What to do >> Apart from the pictures, every entry must be retyped exactly.
--- Data section Enclosed Below ---
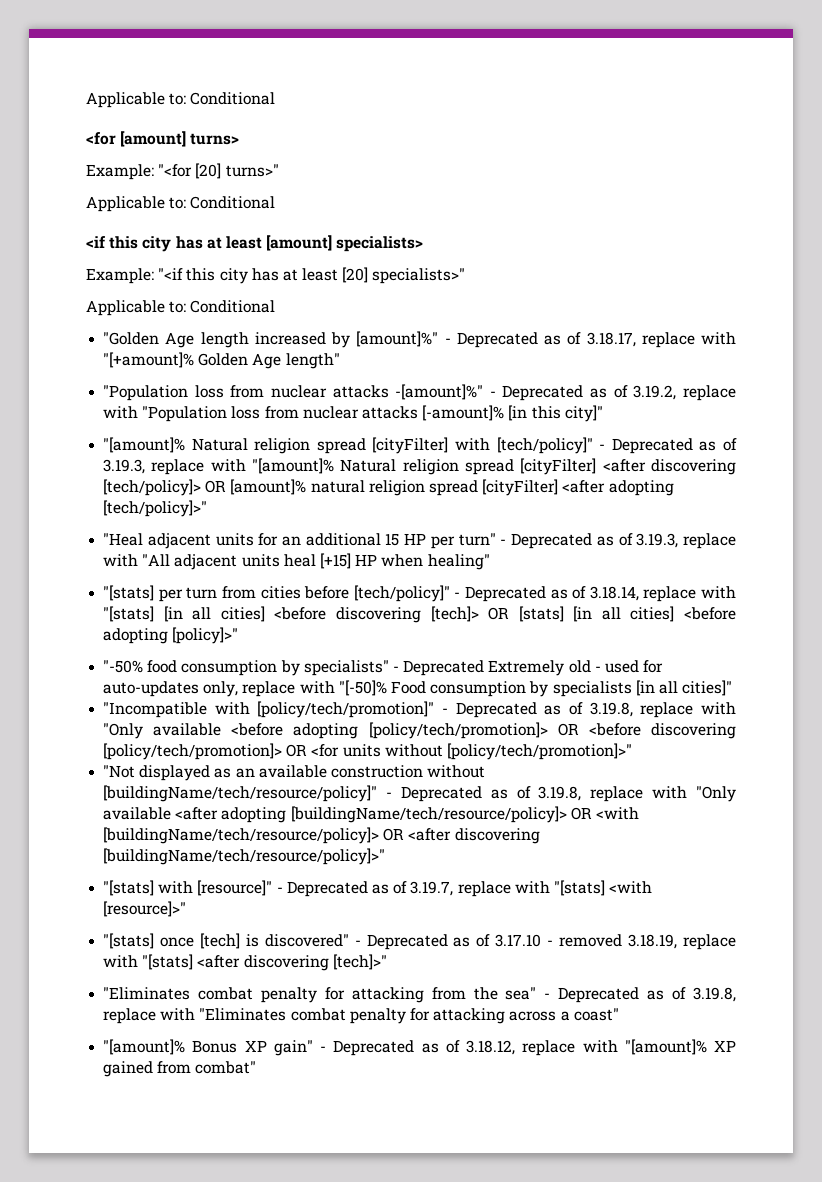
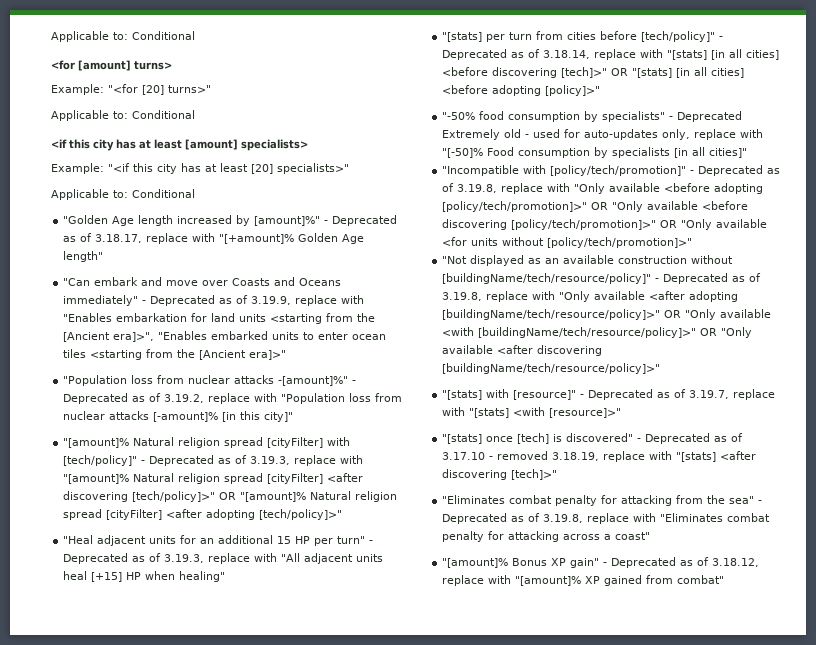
(340, 361) none -> [63,277,342,286] [63,295,365,306] [63,313,376,324] [63,331,387,342] [63,349,287,360] // "Can embark and move over Coasts and Oceans immediately" - Deprecated as of 3.19.9, replace with "Enables embarkation for land units <starting from the [Ancient era]>", "Enables embarked units to enter ocean tiles <starting from the [Ancient era]>"
[103,479,365,496] [tech/policy]> OR [amount]% natural -> [132,491,352,502] [tech/policy]>" OR "[amount]% Natural
[430,606,564,622] [tech]> OR [stats] -> [561,67,673,78] [tech]>" OR "[stats]
[368,722,736,739] [103,743,308,760] [policy/tech/promotion]> OR <before discovering [policy/tech/promotion]> OR -> [442,201,749,212] [442,219,768,230] [policy/tech/promotion]>" OR "Only available <before discovering [policy/tech/promotion]>" OR "Only available
[290,806,639,823] [103,827,405,844] [buildingName/tech/resource/policy]> OR <with [buildingName/tech/resource/policy]> OR -> [442,309,772,320] [442,327,753,338] [442,345,494,354] [buildingName/tech/resource/policy]>" OR "Only available <with [buildingName/tech/resource/policy]>" OR "Only available

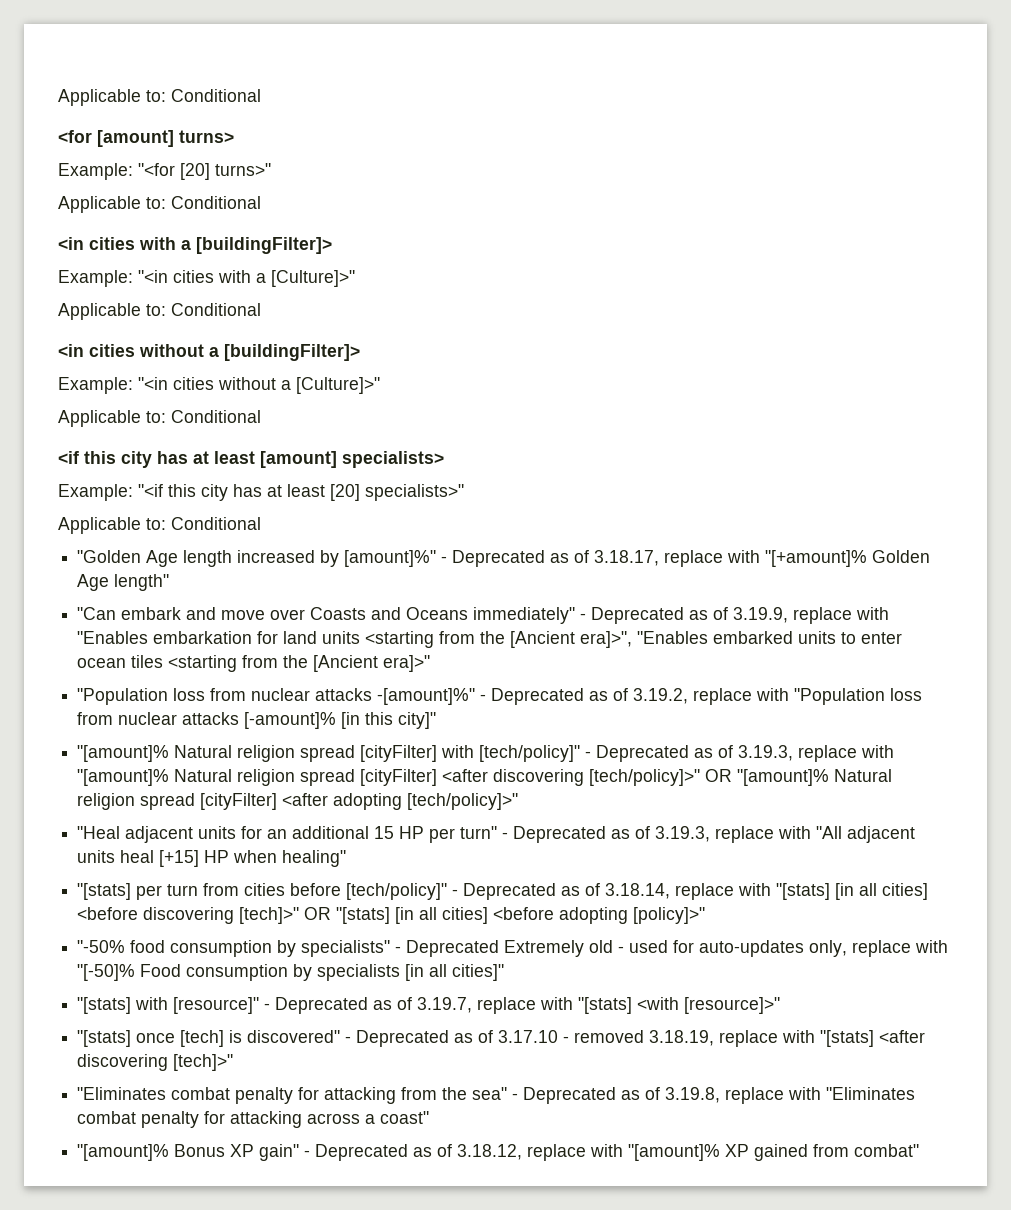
(195, 114) none -> [58,237,332,254] [58,270,355,287] [58,303,261,320] [58,344,360,361] [58,377,380,394] [58,410,261,427] // <in cities with a [buildingFilter]> // Example: "<in cities with a [Culture]>" // Applicable to: Conditional // <in cities without a [buildingFilter]> // Example: "<in cities without a [Culture]>" // Applicable to: Conditional
[442,165,781,176] [442,183,764,194] [442,201,749,212] [442,219,768,230] [442,237,693,248] [442,255,734,266] [442,273,762,284] [442,291,739,302] [442,309,772,320] [442,327,753,338] [442,345,603,356] [442,363,661,374] // "Incompatible with [policy/tech/promotion]" - Deprecated as of 3.19.8, replace with "Only available <before adopting [policy/tech/promotion]>" OR "Only available <before discovering [policy/tech/promotion]>" OR "Only available <for units without [policy/tech/promotion]>" // "Not displayed as an available construction without [buildingName/tech/resource/policy]" - Deprecated as of 3.19.8, replace with "Only available <after adopting [buildingName/tech/resource/policy]>" OR "Only available <with [buildingName/tech/resource/policy]>" OR "Only available <after discovering [buildingName/tech/resource/policy]>" -> (505, 972) none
--- End of Enclosed Data section ---
Answer to this exercise >>
(340, 361) none -> [63,277,342,286] [63,295,365,306] [63,313,376,324] [63,331,387,342] [63,349,287,360] // "Can embark and move over Coasts and Oceans immediately" - Deprecated as of 3.19.9, replace with "Enables embarkation for land units <starting from the [Ancient era]>", "Enables embarked units to enter ocean tiles <starting from the [Ancient era]>"
[103,479,365,496] [tech/policy]> OR [amount]% natural -> [132,491,352,502] [tech/policy]>" OR "[amount]% Natural
[430,606,564,622] [tech]> OR [stats] -> [561,67,673,78] [tech]>" OR "[stats]
[368,722,736,739] [103,743,308,760] [policy/tech/promotion]> OR <before discovering [policy/tech/promotion]> OR -> [442,201,749,212] [442,219,768,230] [policy/tech/promotion]>" OR "Only available <before discovering [policy/tech/promotion]>" OR "Only available
[290,806,639,823] [103,827,405,844] [buildingName/tech/resource/policy]> OR <with [buildingName/tech/resource/policy]> OR -> [442,309,772,320] [442,327,753,338] [442,345,494,354] [buildingName/tech/resource/policy]>" OR "Only available <with [buildingName/tech/resource/policy]>" OR "Only available

(195, 114) none -> [58,237,332,254] [58,270,355,287] [58,303,261,320] [58,344,360,361] [58,377,380,394] [58,410,261,427] // <in cities with a [buildingFilter]> // Example: "<in cities with a [Culture]>" // Applicable to: Conditional // <in cities without a [buildingFilter]> // Example: "<in cities without a [Culture]>" // Applicable to: Conditional
[442,165,781,176] [442,183,764,194] [442,201,749,212] [442,219,768,230] [442,237,693,248] [442,255,734,266] [442,273,762,284] [442,291,739,302] [442,309,772,320] [442,327,753,338] [442,345,603,356] [442,363,661,374] // "Incompatible with [policy/tech/promotion]" - Deprecated as of 3.19.8, replace with "Only available <before adopting [policy/tech/promotion]>" OR "Only available <before discovering [policy/tech/promotion]>" OR "Only available <for units without [policy/tech/promotion]>" // "Not displayed as an available construction without [buildingName/tech/resource/policy]" - Deprecated as of 3.19.8, replace with "Only available <after adopting [buildingName/tech/resource/policy]>" OR "Only available <with [buildingName/tech/resource/policy]>" OR "Only available <after discovering [buildingName/tech/resource/policy]>" -> (505, 972) none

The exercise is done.